##### Provided data #####

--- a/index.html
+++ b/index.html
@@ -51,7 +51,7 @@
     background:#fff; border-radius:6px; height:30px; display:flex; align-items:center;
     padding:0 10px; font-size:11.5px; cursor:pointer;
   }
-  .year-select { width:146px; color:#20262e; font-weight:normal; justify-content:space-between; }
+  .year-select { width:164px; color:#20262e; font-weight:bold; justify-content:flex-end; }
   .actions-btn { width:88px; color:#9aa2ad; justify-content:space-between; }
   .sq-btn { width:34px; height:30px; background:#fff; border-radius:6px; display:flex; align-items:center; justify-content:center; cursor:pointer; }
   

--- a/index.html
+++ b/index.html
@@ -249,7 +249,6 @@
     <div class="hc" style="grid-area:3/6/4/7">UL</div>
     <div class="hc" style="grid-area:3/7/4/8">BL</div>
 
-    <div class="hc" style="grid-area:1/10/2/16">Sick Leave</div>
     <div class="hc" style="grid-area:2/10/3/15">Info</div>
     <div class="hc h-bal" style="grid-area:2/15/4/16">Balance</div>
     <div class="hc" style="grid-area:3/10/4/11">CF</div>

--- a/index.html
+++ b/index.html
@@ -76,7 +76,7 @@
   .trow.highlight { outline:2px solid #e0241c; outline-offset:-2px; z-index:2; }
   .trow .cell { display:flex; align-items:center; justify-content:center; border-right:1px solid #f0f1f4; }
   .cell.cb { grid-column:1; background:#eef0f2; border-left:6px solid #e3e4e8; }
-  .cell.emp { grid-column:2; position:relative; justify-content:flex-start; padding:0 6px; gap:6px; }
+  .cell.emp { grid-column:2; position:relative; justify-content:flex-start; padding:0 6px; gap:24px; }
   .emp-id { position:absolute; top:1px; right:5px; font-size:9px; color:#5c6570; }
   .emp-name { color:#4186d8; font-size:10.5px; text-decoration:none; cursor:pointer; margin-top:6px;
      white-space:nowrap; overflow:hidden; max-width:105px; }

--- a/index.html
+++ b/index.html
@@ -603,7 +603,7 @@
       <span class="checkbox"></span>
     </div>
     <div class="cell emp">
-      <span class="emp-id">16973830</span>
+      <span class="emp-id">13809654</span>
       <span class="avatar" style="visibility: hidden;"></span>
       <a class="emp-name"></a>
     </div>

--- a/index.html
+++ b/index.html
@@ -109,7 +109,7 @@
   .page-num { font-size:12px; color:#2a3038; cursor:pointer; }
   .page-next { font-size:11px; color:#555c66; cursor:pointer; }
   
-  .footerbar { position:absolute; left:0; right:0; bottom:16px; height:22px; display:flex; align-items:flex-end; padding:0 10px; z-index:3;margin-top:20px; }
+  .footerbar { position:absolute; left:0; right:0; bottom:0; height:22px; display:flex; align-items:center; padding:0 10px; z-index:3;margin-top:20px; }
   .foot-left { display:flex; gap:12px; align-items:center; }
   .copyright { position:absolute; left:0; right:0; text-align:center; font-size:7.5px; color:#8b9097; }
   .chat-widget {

#####

* [Instructions for the task]
Which lines in the material above include the string "content"? Pull them out.

* [Completed exercise]
-  .year-select { width:146px; color:#20262e; font-weight:normal; justify-content:space-between; }
+  .year-select { width:164px; color:#20262e; font-weight:bold; justify-content:flex-end; }
   .actions-btn { width:88px; color:#9aa2ad; justify-content:space-between; }
   .sq-btn { width:34px; height:30px; background:#fff; border-radius:6px; display:flex; align-items:center; justify-content:center; cursor:pointer; }
   .trow .cell { display:flex; align-items:center; justify-content:center; border-right:1px solid #f0f1f4; }
-  .cell.emp { grid-column:2; position:relative; justify-content:flex-start; padding:0 6px; gap:6px; }
+  .cell.emp { grid-column:2; position:relative; justify-content:flex-start; padding:0 6px; gap:24px; }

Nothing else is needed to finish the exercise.